Slamming the power on a rear-drive car like the Elise in an oversteer situation isn’t a good idea; that’s because the rear tyres have already lost traction so demanding even more through use of the accelerator won’t work. However, you certainly don’t want to jump off the accelerator as that causes an abrupt load shift (and therefore grip shift) off the rear wheels – the best technique is to look where you want the car to go, keep the steering wheels pointed in that direction, and maintain throttle or very smoothly and slowly reduce it.
Oversteer recovery is scary for many drivers and that’s because motorsports as a whole does an appallingly bad job of training people before they take to the track. Your car needs to comply with many pages of dense regulations that tax even the understanding of a mechanic, but you as a driver, need to know nothing about track driving – it’s just good luck into Turn 1 at 200km/h, you’ll be right and we’ve got a crew to sweep up the pieces if you’re not. I contrast this attitude with other high risk sports which at least attempt to train its participants before their first go. Even finding car control courses can be difficult.
One easy way to make any car less dangerous or scary is tyres; specifically, relatively narrow road/track tyres.
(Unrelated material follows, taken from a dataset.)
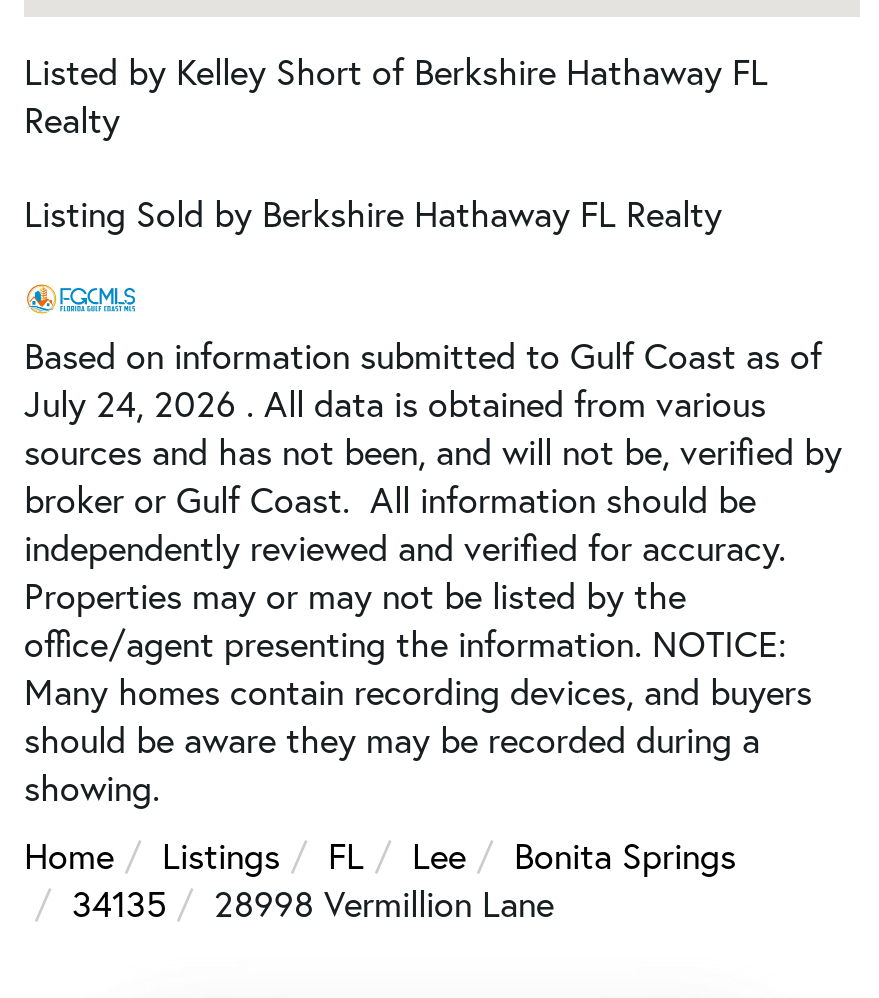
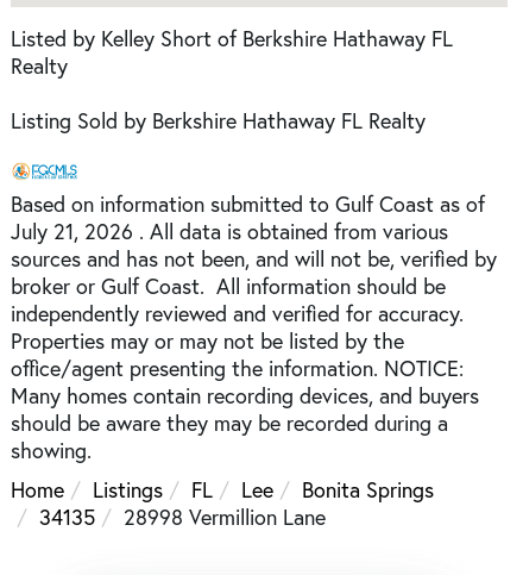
[24,378,766,426] July 24, 2026 . All data is obtained from various -> [11,217,448,245] July 21, 2026 . All data is obtained from various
As these tyres approach their grip limit they tend to be noisy and slowly offer less traction, whereas grippy race tyres are more like grip, grip, grip….and we’re now upside down off the track. So, it could well be the case that using 95% of a road tyre you’re not scared of is quicker, less expensive, and more fun, than using 70% of a race tyre you dare not approach the limit on. Don’t buy laptimes with equipment, buy laptime with training and knowledge. Because that way you’ll truly explore the limits of what you own, and that’s where and how you find true involvement and reward.